_EXERCISE_
Scan the data, and whenever a line contains "items", copy it.

_STUDY MATERIAL_
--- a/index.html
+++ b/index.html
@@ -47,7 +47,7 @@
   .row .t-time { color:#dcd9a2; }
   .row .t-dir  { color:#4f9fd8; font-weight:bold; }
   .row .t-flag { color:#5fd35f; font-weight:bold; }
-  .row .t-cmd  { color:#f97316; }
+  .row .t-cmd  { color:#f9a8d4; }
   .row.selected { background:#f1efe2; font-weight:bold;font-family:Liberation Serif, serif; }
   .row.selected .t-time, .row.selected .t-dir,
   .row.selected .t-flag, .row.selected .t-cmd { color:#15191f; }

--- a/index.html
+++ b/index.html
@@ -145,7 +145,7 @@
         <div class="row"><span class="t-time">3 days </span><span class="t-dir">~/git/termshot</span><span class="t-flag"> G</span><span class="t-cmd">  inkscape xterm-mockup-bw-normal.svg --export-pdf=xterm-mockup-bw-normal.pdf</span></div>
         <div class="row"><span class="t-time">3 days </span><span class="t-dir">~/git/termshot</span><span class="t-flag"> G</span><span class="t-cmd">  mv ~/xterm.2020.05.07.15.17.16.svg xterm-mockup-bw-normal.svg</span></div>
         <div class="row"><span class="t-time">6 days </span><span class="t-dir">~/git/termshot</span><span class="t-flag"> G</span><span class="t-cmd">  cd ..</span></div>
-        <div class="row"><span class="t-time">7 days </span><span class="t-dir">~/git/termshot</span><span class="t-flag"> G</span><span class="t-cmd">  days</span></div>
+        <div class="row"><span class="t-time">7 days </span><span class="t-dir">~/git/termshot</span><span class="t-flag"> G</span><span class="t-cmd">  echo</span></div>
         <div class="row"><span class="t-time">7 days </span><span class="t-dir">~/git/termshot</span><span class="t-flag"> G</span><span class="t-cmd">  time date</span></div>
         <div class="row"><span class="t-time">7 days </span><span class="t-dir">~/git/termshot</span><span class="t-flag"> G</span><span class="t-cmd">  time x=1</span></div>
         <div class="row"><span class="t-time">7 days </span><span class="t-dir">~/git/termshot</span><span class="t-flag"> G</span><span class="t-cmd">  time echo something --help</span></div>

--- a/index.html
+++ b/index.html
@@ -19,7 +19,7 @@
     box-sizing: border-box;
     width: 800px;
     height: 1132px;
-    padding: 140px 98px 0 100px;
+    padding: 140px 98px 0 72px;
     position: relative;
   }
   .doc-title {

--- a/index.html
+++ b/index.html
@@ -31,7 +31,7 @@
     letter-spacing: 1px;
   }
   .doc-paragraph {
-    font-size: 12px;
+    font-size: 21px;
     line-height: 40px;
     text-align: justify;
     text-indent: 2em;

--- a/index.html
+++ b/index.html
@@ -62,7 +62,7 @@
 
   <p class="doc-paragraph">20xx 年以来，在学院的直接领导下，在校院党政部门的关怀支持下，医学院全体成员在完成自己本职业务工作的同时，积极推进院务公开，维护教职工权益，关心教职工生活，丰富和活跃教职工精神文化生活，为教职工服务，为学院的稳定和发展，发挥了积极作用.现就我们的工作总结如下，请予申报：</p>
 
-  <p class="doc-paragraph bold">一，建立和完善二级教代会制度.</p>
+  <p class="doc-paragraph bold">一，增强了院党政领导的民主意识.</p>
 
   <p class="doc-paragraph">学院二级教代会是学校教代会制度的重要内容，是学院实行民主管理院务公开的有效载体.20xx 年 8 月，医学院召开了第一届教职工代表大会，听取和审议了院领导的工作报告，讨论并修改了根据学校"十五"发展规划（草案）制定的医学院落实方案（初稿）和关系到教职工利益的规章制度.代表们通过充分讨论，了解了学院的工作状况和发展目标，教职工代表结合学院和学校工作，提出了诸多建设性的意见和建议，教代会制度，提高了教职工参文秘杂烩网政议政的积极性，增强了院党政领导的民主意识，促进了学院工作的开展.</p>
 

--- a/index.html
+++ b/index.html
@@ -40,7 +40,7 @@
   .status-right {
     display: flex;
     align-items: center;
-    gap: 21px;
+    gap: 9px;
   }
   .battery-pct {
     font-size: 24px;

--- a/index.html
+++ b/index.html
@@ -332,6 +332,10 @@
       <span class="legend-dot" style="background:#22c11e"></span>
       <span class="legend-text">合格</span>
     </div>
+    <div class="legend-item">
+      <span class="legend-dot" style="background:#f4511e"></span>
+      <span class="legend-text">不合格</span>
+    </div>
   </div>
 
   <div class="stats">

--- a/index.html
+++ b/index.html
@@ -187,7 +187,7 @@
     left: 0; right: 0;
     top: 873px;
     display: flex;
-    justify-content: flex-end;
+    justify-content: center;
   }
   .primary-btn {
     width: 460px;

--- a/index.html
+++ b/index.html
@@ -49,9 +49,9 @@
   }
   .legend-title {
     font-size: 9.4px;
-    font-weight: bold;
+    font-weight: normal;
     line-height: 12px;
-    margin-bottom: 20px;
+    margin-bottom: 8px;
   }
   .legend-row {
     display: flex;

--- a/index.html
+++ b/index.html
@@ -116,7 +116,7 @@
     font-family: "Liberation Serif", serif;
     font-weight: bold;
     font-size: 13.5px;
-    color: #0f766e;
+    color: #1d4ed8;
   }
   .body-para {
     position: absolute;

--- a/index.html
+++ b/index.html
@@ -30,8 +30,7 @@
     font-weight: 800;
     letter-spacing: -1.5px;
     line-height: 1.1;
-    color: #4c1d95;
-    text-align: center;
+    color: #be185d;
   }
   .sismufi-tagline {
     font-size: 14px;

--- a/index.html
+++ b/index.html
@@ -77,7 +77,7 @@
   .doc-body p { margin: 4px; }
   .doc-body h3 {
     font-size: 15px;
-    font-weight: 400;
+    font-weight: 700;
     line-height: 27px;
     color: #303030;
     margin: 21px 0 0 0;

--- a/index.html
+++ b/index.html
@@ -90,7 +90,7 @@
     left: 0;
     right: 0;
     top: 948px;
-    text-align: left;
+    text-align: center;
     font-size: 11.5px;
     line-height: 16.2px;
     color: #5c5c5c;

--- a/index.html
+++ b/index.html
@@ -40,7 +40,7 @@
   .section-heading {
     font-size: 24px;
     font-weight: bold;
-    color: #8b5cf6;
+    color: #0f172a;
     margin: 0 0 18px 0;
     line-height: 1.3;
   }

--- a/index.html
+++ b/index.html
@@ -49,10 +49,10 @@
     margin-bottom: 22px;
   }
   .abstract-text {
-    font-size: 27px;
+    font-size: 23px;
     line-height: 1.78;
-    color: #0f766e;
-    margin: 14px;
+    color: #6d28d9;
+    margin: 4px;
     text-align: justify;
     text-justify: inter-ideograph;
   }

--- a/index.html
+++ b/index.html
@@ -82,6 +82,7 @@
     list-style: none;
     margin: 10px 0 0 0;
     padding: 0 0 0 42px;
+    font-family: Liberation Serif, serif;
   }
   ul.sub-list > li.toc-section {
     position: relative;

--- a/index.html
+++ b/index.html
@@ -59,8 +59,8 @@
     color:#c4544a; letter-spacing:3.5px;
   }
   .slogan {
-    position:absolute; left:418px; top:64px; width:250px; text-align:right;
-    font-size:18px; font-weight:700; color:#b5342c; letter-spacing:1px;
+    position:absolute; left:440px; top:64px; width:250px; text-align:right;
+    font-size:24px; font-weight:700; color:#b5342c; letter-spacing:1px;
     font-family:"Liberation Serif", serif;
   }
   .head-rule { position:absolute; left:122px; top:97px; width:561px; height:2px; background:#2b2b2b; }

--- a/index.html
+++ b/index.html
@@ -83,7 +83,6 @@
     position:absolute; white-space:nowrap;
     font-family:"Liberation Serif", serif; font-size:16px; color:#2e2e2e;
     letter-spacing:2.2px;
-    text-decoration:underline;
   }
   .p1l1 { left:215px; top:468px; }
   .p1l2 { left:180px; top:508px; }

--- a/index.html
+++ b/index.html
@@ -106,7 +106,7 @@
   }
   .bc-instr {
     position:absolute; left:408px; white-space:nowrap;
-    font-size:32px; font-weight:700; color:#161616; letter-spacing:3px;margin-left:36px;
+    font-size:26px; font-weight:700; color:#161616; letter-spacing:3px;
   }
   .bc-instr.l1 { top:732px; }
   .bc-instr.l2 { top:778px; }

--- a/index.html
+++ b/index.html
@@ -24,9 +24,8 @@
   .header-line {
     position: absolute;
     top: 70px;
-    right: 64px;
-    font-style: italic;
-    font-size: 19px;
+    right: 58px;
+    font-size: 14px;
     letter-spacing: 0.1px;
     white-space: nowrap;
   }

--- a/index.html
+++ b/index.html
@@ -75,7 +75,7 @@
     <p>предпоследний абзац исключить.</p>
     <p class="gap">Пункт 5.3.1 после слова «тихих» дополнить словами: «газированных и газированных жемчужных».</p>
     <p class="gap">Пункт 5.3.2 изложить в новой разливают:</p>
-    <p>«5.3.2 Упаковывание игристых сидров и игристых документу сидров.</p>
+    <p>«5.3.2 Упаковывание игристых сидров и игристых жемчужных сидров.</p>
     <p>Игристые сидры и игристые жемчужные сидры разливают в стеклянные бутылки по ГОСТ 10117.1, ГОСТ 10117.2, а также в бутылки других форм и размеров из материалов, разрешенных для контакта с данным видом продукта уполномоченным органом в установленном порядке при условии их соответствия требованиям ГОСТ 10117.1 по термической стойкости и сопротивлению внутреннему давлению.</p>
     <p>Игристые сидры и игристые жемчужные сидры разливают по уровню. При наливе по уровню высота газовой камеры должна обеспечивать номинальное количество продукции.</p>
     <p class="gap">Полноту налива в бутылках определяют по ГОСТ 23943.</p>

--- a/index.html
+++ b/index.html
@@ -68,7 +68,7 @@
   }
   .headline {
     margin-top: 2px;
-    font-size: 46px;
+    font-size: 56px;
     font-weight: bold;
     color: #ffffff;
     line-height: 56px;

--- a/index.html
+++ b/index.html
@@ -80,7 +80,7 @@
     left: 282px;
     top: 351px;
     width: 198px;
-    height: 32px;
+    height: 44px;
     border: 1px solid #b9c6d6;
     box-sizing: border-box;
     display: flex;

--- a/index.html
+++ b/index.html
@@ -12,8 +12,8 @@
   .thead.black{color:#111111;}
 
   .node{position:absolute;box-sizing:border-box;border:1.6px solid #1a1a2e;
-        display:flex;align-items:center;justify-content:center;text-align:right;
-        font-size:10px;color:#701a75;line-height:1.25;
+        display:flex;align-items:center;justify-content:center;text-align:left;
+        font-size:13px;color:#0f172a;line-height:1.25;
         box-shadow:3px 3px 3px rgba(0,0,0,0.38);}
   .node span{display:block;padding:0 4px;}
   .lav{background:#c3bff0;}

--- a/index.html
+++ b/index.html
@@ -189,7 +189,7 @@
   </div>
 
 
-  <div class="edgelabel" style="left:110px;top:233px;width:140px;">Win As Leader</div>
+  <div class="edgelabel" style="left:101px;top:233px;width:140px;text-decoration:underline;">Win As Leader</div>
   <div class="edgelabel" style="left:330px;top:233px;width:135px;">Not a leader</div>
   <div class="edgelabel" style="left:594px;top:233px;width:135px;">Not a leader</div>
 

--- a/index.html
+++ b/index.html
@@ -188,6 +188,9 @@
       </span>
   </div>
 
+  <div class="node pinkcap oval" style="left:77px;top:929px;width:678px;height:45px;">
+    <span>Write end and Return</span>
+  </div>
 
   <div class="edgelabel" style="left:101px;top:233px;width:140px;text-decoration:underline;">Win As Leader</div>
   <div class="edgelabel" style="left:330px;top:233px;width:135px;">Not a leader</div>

_RESPONSE TO THE TASK_
     align-items: center;
-        display:flex;align-items:center;justify-content:center;text-align:right;
+        display:flex;align-items:center;justify-content:center;text-align:left;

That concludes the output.